[Goal of the exercise] What you return should be exactly the lines from the one containing "[107,171,139,183] C++ ->" down to the final line of the listing, with nothing else.
++++
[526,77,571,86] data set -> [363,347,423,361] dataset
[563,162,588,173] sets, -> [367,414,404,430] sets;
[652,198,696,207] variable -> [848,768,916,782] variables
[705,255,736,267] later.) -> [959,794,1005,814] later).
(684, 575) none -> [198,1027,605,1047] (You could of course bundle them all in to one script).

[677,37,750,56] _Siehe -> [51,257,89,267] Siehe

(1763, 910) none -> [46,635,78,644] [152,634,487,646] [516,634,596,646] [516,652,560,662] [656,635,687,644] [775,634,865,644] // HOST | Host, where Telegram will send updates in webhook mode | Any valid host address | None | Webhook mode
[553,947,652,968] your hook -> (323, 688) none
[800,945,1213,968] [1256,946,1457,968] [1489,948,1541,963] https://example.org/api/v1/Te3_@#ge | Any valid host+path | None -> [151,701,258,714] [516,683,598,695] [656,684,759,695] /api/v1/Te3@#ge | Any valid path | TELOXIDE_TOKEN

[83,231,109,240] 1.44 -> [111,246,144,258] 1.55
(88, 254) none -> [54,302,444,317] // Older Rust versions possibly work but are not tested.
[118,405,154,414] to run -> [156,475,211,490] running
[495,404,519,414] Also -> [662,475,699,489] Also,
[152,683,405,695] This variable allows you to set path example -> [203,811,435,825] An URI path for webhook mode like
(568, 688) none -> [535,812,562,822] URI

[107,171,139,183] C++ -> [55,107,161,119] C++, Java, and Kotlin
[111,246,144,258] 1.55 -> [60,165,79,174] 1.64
++++
[Answer to this task]
[107,171,139,183] C++ -> [55,107,161,119] C++, Java, and Kotlin
[111,246,144,258] 1.55 -> [60,165,79,174] 1.64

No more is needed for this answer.